### DATA UNDER STUDY
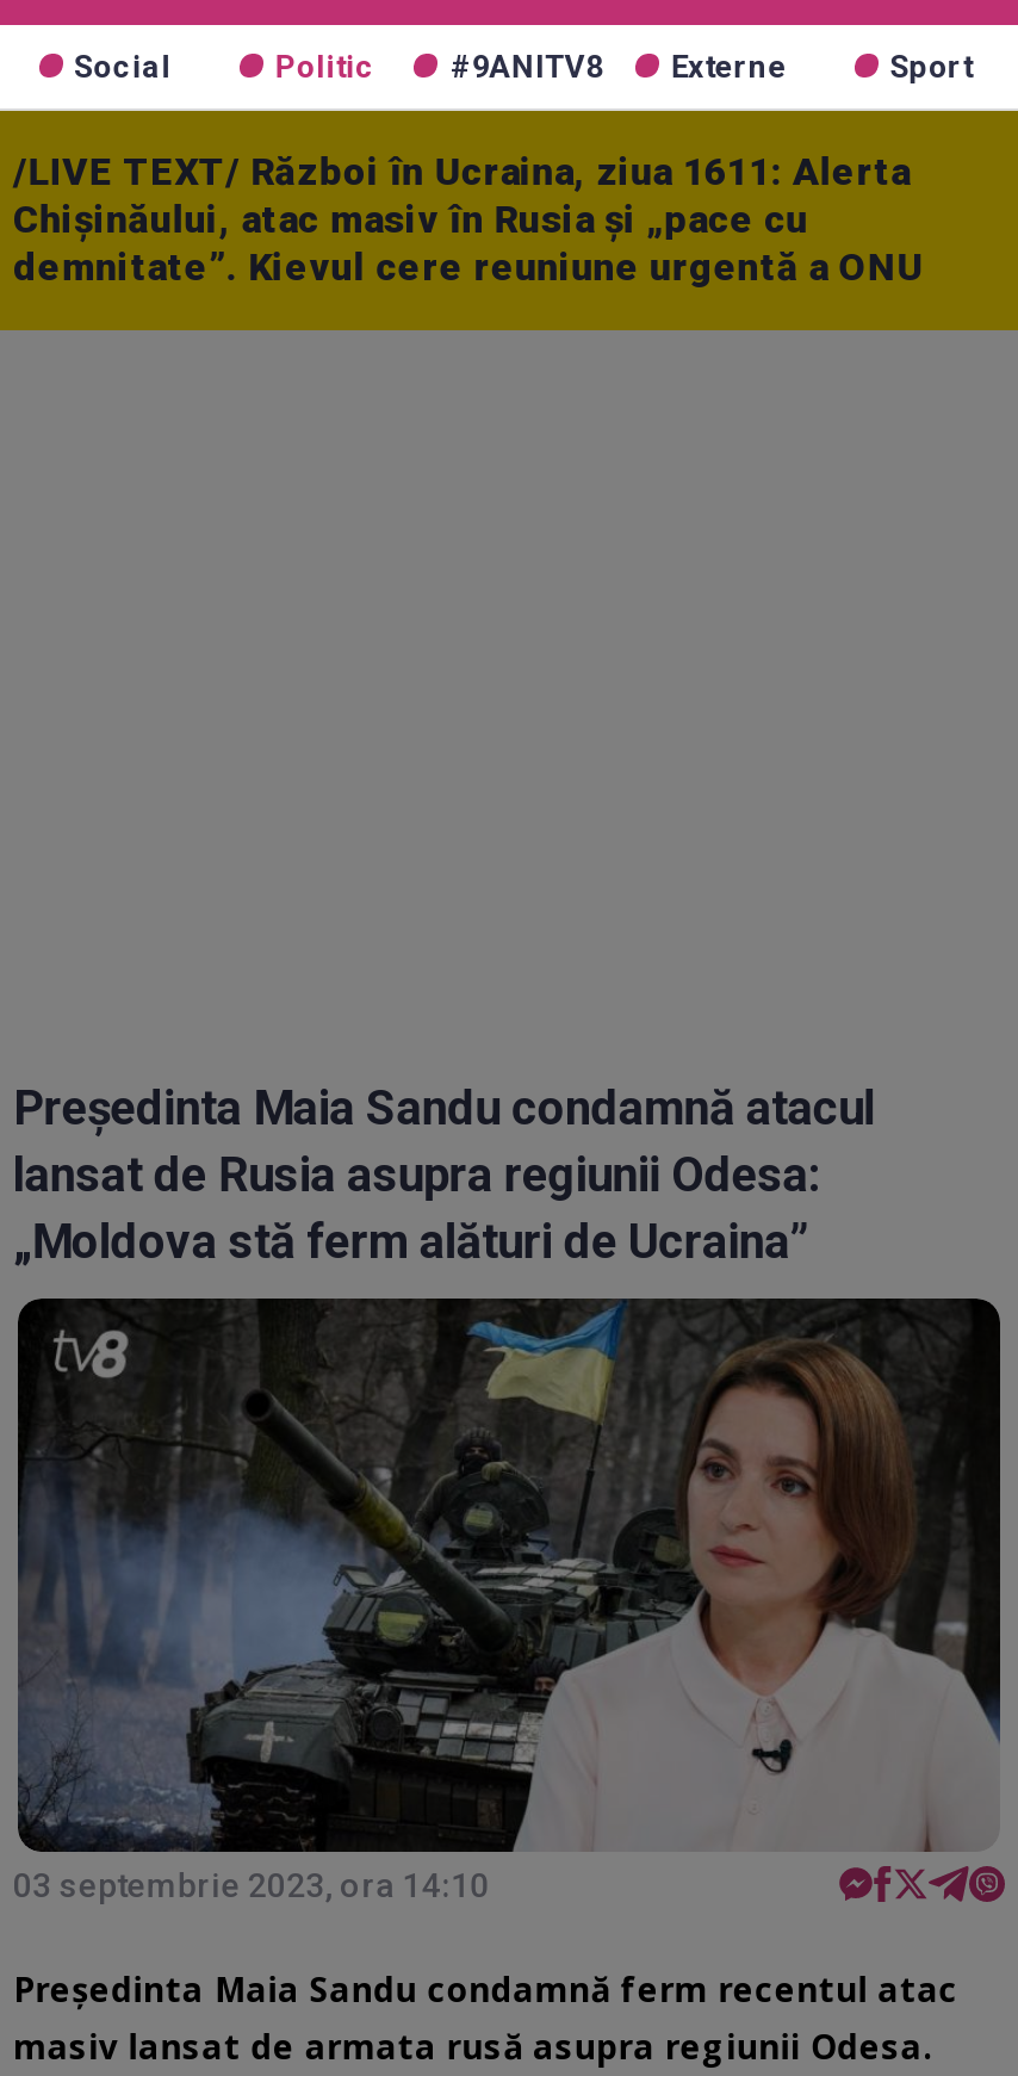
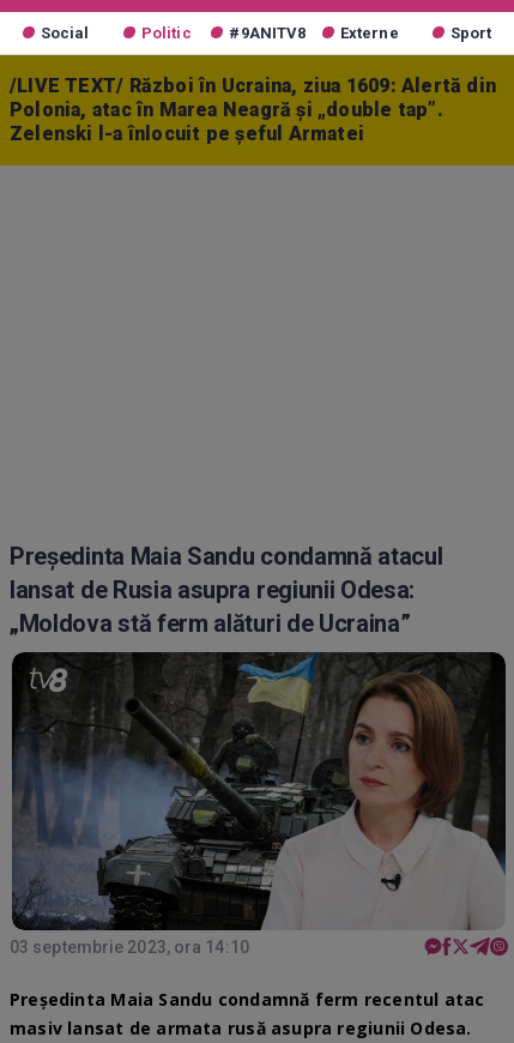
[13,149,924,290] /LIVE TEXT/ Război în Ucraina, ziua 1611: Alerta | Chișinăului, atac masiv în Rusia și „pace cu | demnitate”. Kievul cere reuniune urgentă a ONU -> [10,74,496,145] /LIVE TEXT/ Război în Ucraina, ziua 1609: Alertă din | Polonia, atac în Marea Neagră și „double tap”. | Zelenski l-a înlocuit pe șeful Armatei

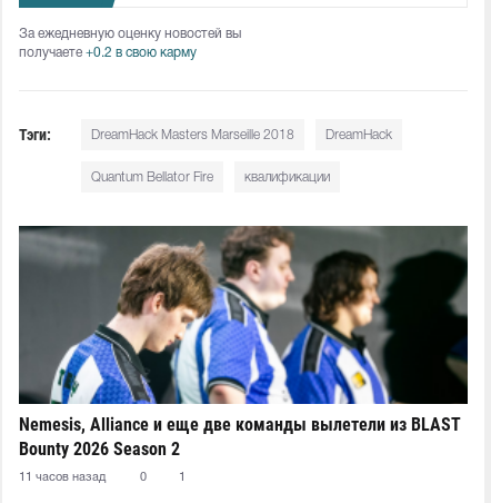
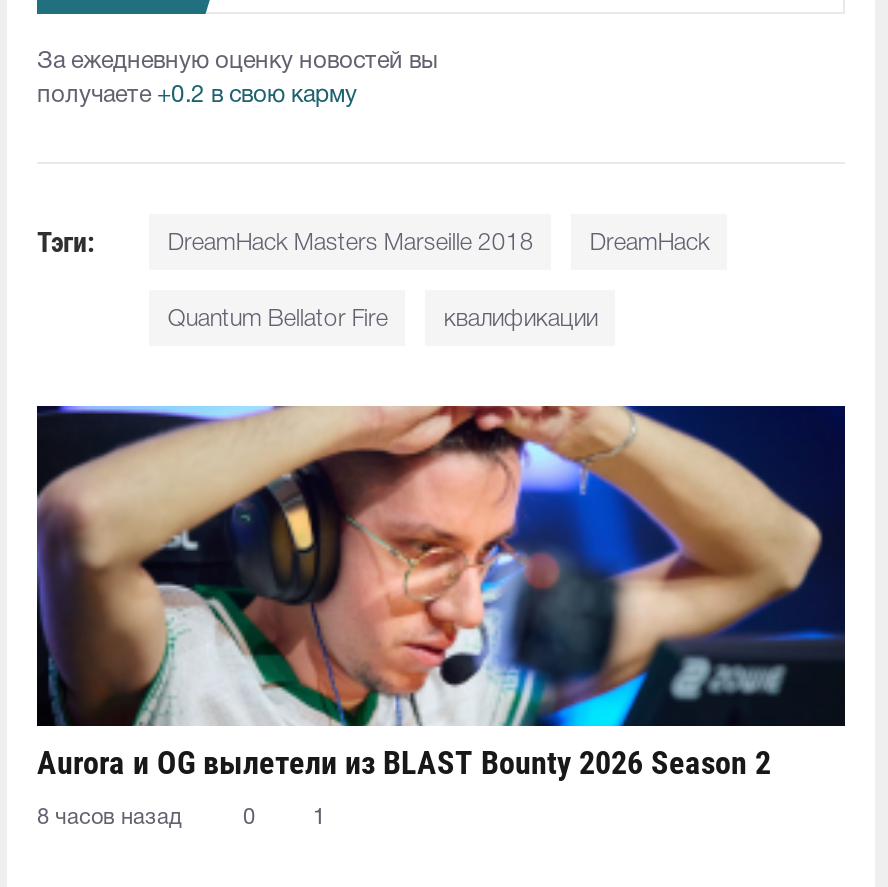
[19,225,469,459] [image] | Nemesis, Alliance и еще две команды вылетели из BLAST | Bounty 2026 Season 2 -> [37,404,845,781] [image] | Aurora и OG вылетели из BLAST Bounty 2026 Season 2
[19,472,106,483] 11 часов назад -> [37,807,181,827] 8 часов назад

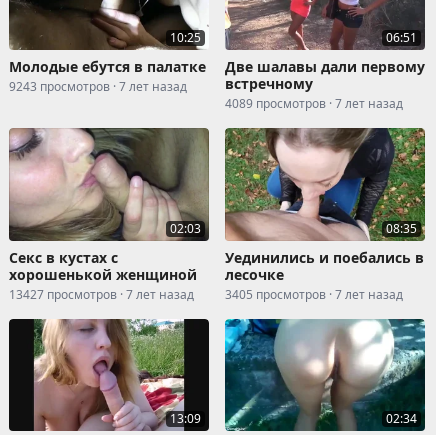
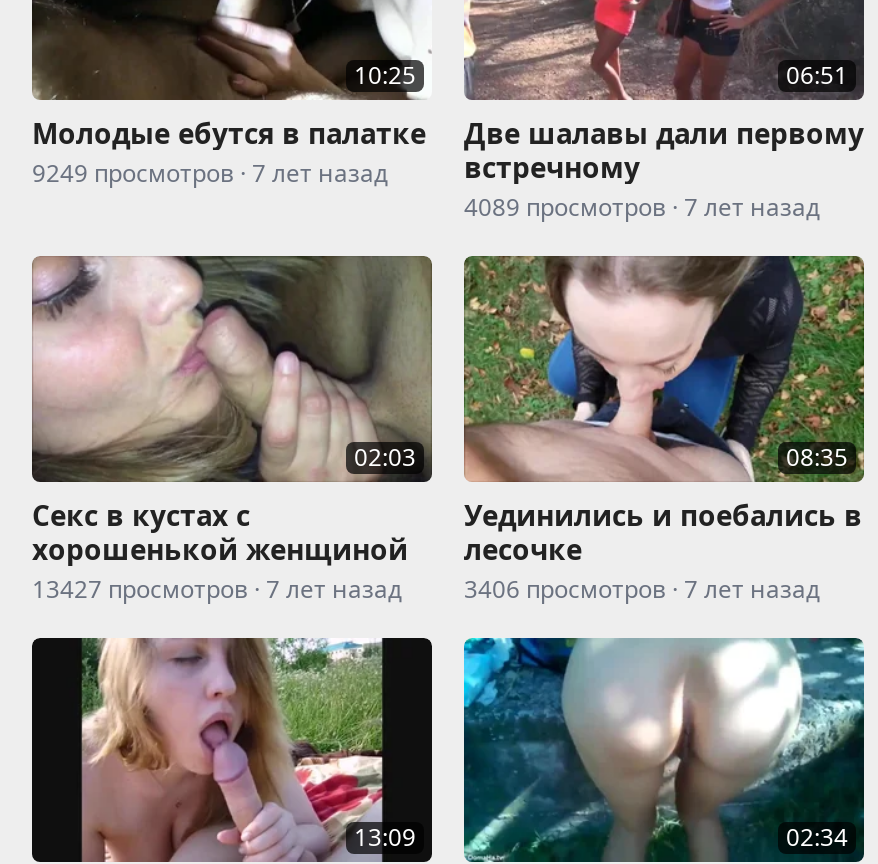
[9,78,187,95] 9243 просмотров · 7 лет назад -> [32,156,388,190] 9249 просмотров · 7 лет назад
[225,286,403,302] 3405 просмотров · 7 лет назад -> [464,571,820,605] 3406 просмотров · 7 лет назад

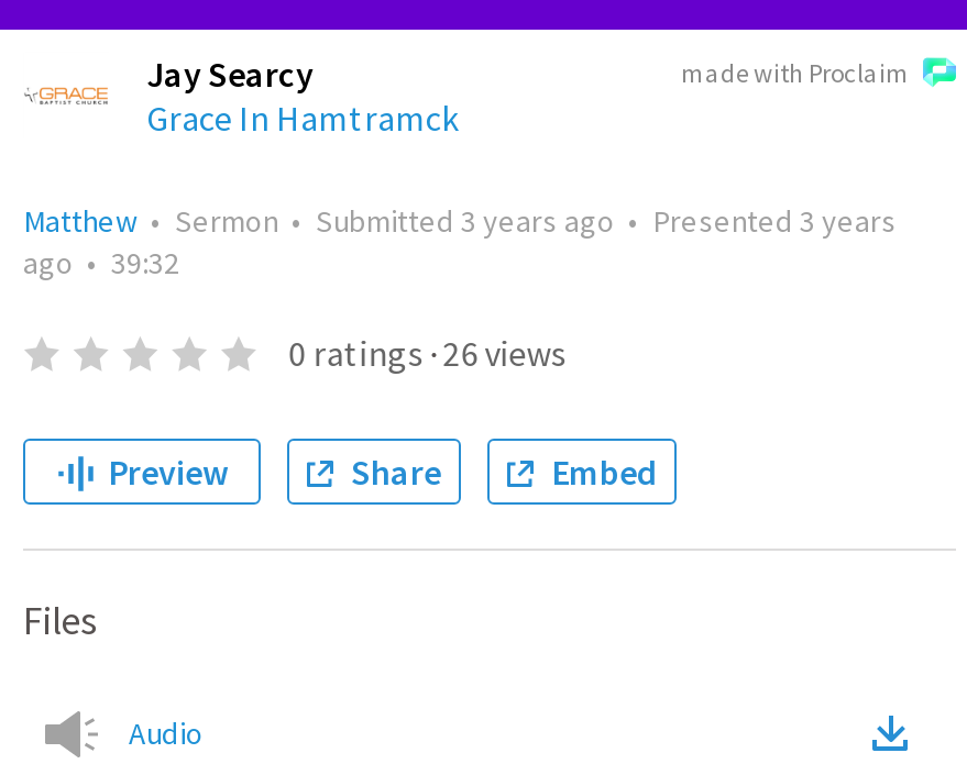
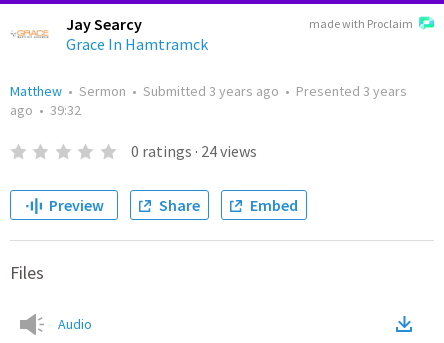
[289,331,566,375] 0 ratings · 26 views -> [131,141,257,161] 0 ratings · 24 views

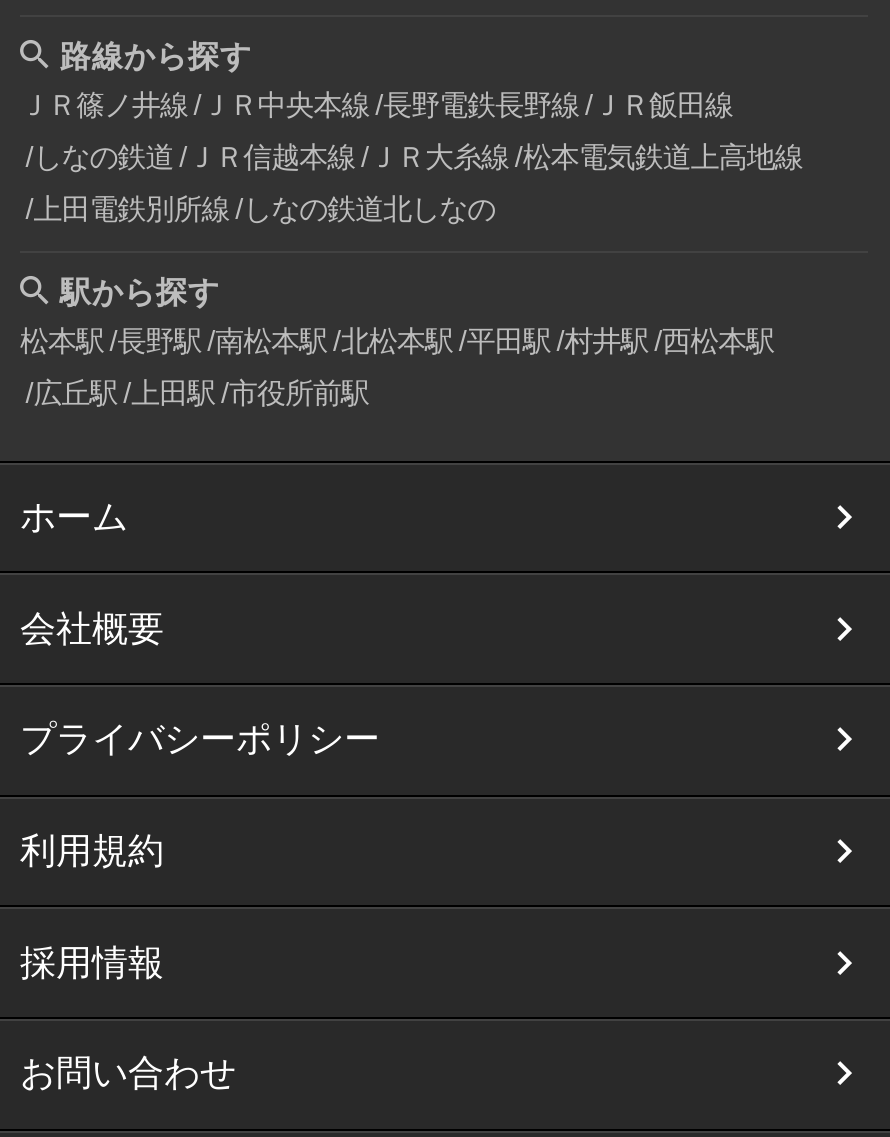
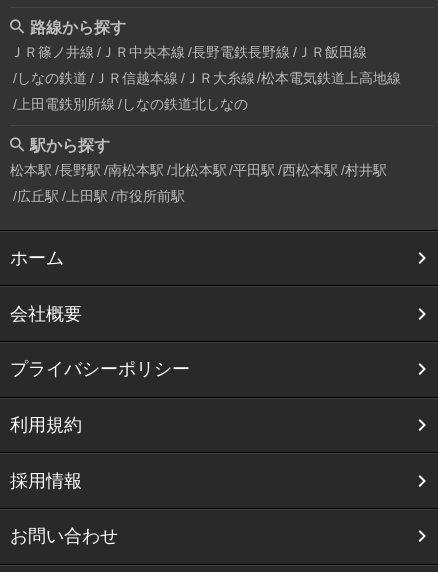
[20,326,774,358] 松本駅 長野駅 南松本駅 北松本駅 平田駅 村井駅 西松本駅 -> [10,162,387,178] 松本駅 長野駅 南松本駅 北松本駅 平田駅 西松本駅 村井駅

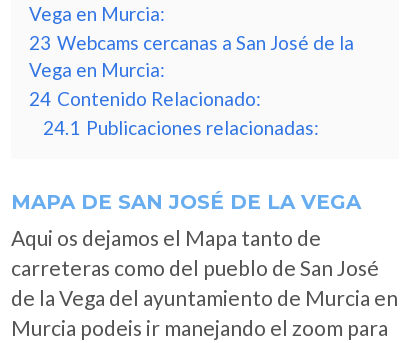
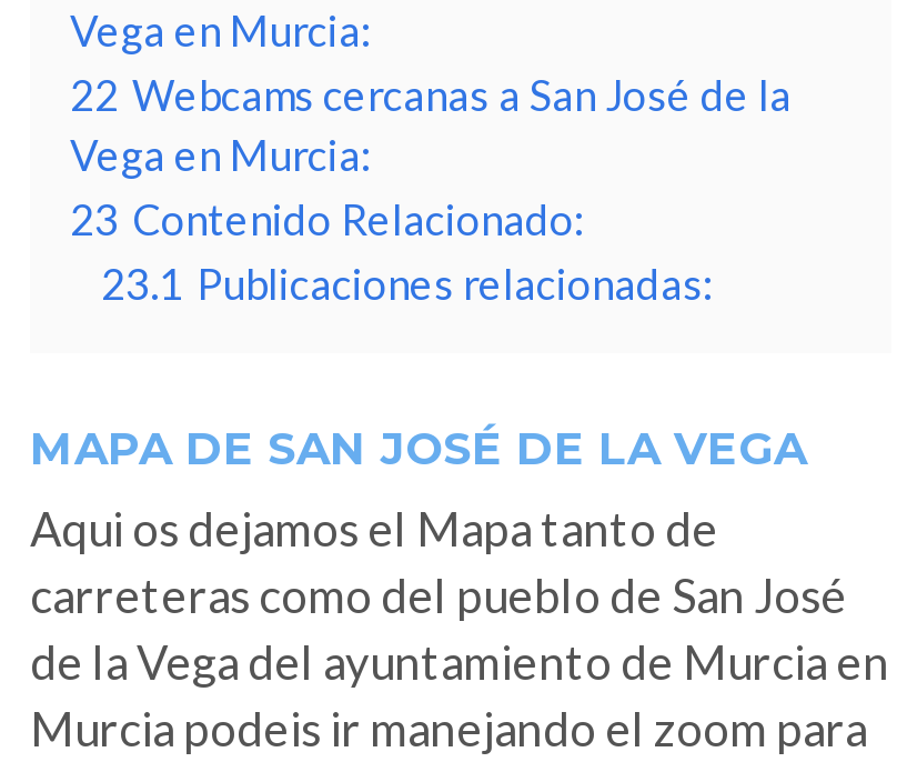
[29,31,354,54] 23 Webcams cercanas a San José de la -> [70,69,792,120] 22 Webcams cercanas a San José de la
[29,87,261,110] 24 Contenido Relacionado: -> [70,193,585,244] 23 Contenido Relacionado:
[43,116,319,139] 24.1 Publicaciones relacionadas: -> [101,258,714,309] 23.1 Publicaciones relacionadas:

### EXERCISE PROMPT
The reply should consist only of the lines from the top of the material above through the line with "[20,326,774,358] 松本駅 長野駅", printed exactly, pictures omitted.

### TASK RESPONSE
[13,149,924,290] /LIVE TEXT/ Război în Ucraina, ziua 1611: Alerta | Chișinăului, atac masiv în Rusia și „pace cu | demnitate”. Kievul cere reuniune urgentă a ONU -> [10,74,496,145] /LIVE TEXT/ Război în Ucraina, ziua 1609: Alertă din | Polonia, atac în Marea Neagră și „double tap”. | Zelenski l-a înlocuit pe șeful Armatei

[19,225,469,459] [image] | Nemesis, Alliance и еще две команды вылетели из BLAST | Bounty 2026 Season 2 -> [37,404,845,781] [image] | Aurora и OG вылетели из BLAST Bounty 2026 Season 2
[19,472,106,483] 11 часов назад -> [37,807,181,827] 8 часов назад

[9,78,187,95] 9243 просмотров · 7 лет назад -> [32,156,388,190] 9249 просмотров · 7 лет назад
[225,286,403,302] 3405 просмотров · 7 лет назад -> [464,571,820,605] 3406 просмотров · 7 лет назад

[289,331,566,375] 0 ratings · 26 views -> [131,141,257,161] 0 ratings · 24 views

[20,326,774,358] 松本駅 長野駅 南松本駅 北松本駅 平田駅 村井駅 西松本駅 -> [10,162,387,178] 松本駅 長野駅 南松本駅 北松本駅 平田駅 西松本駅 村井駅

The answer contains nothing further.